The Ontario Confederation of University Faculty Associations (OCUFA) put out an interesting little piece the week before last summarizing the problems with student evaluations of teaching. It contains reasonable summary of the literature and I thought some of it would be worth looking at here.
We’ve known for awhile now that the results of student evaluations are statistically biased in various ways. Perhaps the most important way they are biased is that professors who mark more leniently get higher rankings from their students. There is also the issue of what appears to be discrimination: female professors and visible minority professors tend to get lower ratings than white men. And then there’s the point that OCUFA makes with respect to the comments section of these evaluations being a hotbed of statements which amount to harassment. These points are all well worth making.

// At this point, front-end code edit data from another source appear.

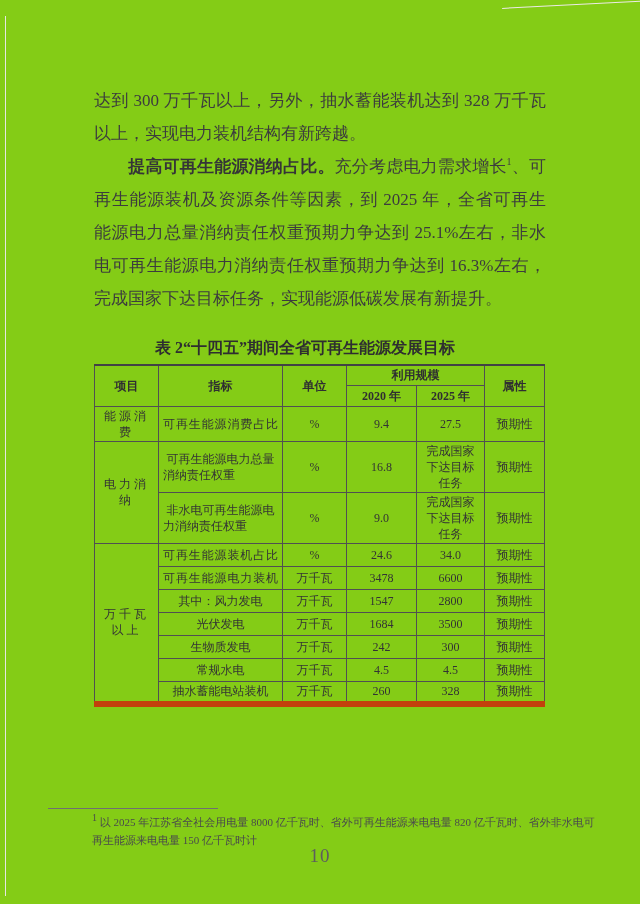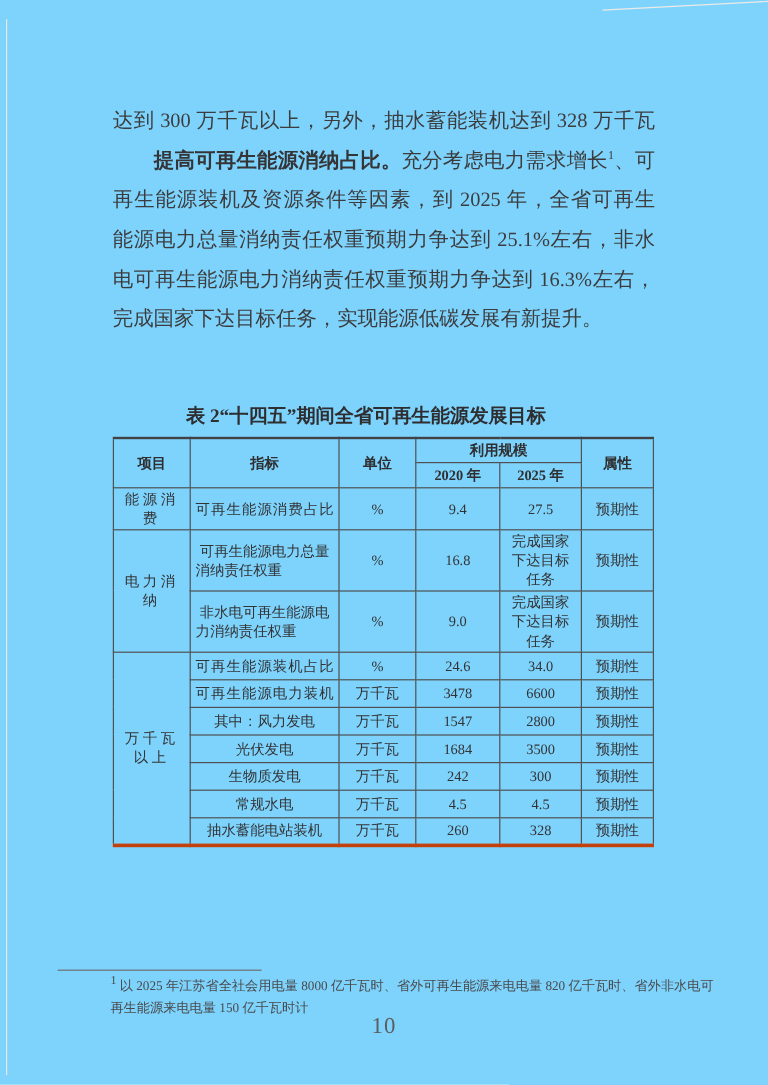"达到 300 万千瓦以上，另外，抽水蓄能装机达到 328 万千瓦" .page { background: #7dd3fc -> #84cc16 }
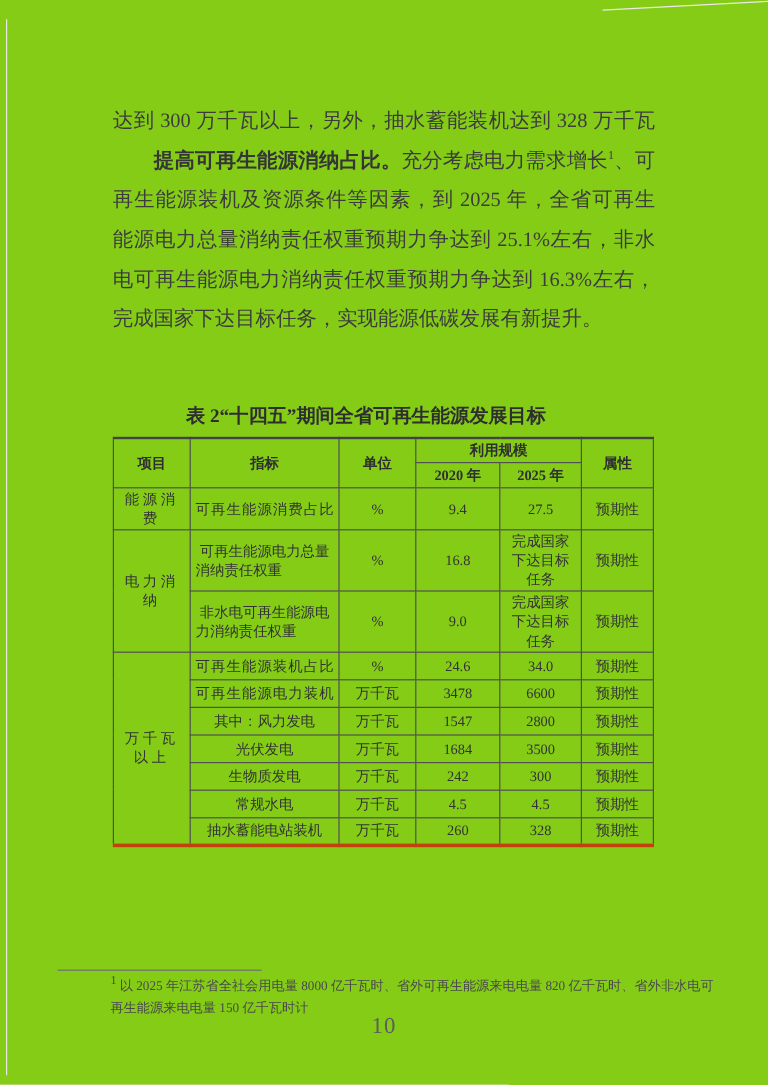"以上，实现电力装机结构有新跨越。" div.bodyline { html: none -> <div>以上，实现电力装机结构有新跨越。</div> }
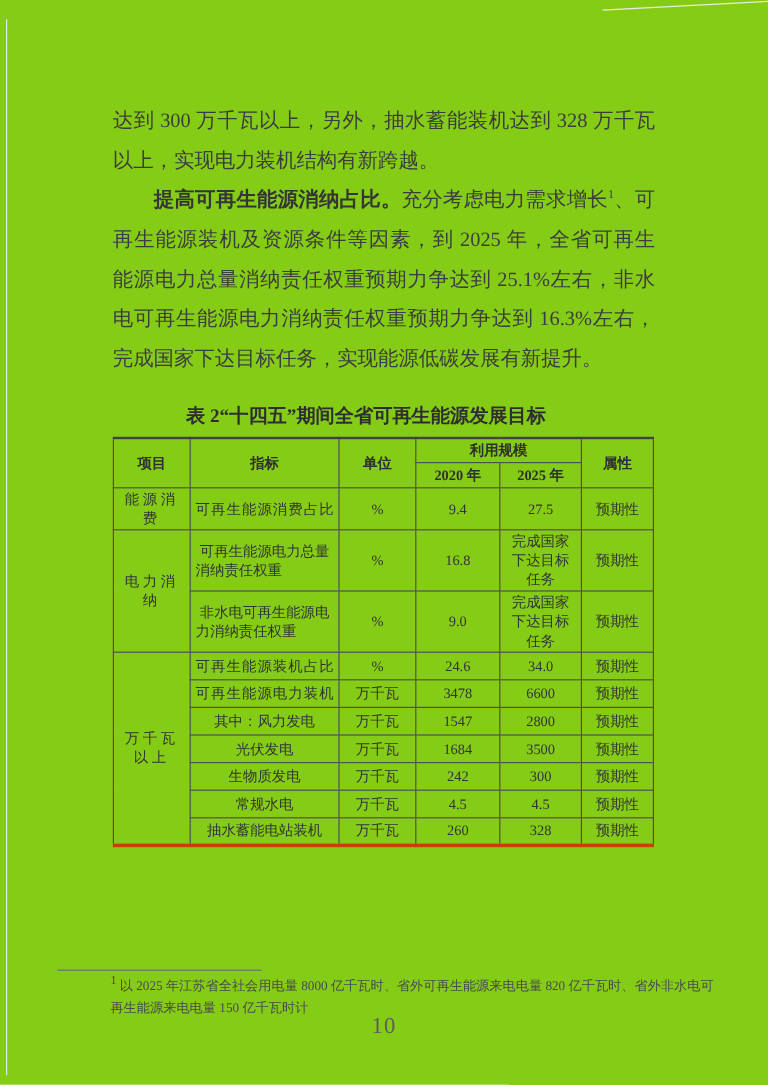"项目" table.goals { border-bottom: 3px solid #c2410c -> 6px solid #c2410c }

One might well ask: given that we all know about the problems with teaching evaluations, why in God’s name do institutions still use them? Fair question. Three hypotheses:
- Despite flaws in the statistical measurement of teaching, the comments actually do provide helpful feedback, which professors use to improve their teaching.
- When it comes to pay and promotion, research is weighted far more highly than teaching, so unless someone completely tanks their teaching evals – and by tanking I mean doing so much below par that it can’t reasonably be attributed to one of the biases listed above – they don’t really matter all that much (note: while this probably holds for tenured and tenure-track profs, I suspect the stakes are higher for sessionals).
- No matter how bad a measurement instrument they are, the idea that one wouldn’t treat student opinions seriously is totally untenable, politically.
In other words, there are benefits despite the flaws, the consequences of flaws might not be as great as you think, and to put it bluntly, it’s not clear what the alternative is. At least with student evaluations you can maintain the pretense that teaching matters to pay and promotion. Kill those, and what have you got? People already think professors don’t care enough about teaching. Removing the one piece of measurement and accountability for teaching that exists in the system – no matter how flawed – is simply not on.
That’s not to say there aren’t alternatives to measuring teaching. One could imagine a system of peer evaluation, where professors rate one another. Or one could imagine a system where the act of teaching and the act of marking are separated – and teachers are rated on how well their students perform. It’s not obvious to me that professors would prefer such a system.
Besides, it’s not as though the current system can’t be redeemed. Solutions exist. If we know that easy markers get systematically better ratings, then normalize ratings based on the class average mark. Same thing for gender and race: if you know what the systematic bias looks like, you can correct for it. And as for ugly stuff in the comments section, it’s hardly rocket science to have someone edit the material for demeaning comments prior to handing it to the prof in question.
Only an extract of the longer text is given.